## What the exercise asks
Look through the data below and extract, unchanged, the lines from the one that contains "(394, 441) none -> [187,400,195,407] a" to the one that contains "[358,451,394,463] thatn ->", both included.

## Available records
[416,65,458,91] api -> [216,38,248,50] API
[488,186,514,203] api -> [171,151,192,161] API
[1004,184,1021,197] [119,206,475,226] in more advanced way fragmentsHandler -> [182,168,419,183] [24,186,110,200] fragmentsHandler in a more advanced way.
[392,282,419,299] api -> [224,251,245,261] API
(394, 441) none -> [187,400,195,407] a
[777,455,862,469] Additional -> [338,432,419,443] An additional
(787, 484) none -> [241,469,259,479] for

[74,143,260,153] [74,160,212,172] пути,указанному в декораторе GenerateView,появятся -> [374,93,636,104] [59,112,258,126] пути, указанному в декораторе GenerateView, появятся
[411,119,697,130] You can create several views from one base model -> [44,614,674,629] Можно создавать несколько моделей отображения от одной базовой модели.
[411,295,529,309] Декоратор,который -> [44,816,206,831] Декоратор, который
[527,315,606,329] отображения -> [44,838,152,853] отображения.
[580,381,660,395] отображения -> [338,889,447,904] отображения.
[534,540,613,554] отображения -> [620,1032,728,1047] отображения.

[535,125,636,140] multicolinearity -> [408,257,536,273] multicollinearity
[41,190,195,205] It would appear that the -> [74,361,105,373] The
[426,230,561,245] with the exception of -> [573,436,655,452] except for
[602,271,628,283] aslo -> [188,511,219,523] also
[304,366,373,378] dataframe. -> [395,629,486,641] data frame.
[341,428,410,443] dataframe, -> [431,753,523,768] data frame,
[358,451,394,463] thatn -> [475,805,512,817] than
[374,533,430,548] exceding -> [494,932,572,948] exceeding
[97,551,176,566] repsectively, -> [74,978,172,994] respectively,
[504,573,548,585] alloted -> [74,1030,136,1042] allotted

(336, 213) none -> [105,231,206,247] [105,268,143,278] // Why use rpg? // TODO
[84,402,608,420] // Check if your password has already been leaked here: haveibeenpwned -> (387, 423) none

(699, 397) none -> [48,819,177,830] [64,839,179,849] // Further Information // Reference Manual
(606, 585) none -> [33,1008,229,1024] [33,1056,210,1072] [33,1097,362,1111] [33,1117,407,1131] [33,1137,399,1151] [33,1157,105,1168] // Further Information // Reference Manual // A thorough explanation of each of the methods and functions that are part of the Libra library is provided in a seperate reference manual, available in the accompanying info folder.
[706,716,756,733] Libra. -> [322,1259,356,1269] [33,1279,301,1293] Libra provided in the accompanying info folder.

## Exercise result
(394, 441) none -> [187,400,195,407] a
[777,455,862,469] Additional -> [338,432,419,443] An additional
(787, 484) none -> [241,469,259,479] for

[74,143,260,153] [74,160,212,172] пути,указанному в декораторе GenerateView,появятся -> [374,93,636,104] [59,112,258,126] пути, указанному в декораторе GenerateView, появятся
[411,119,697,130] You can create several views from one base model -> [44,614,674,629] Можно создавать несколько моделей отображения от одной базовой модели.
[411,295,529,309] Декоратор,который -> [44,816,206,831] Декоратор, который
[527,315,606,329] отображения -> [44,838,152,853] отображения.
[580,381,660,395] отображения -> [338,889,447,904] отображения.
[534,540,613,554] отображения -> [620,1032,728,1047] отображения.

[535,125,636,140] multicolinearity -> [408,257,536,273] multicollinearity
[41,190,195,205] It would appear that the -> [74,361,105,373] The
[426,230,561,245] with the exception of -> [573,436,655,452] except for
[602,271,628,283] aslo -> [188,511,219,523] also
[304,366,373,378] dataframe. -> [395,629,486,641] data frame.
[341,428,410,443] dataframe, -> [431,753,523,768] data frame,
[358,451,394,463] thatn -> [475,805,512,817] than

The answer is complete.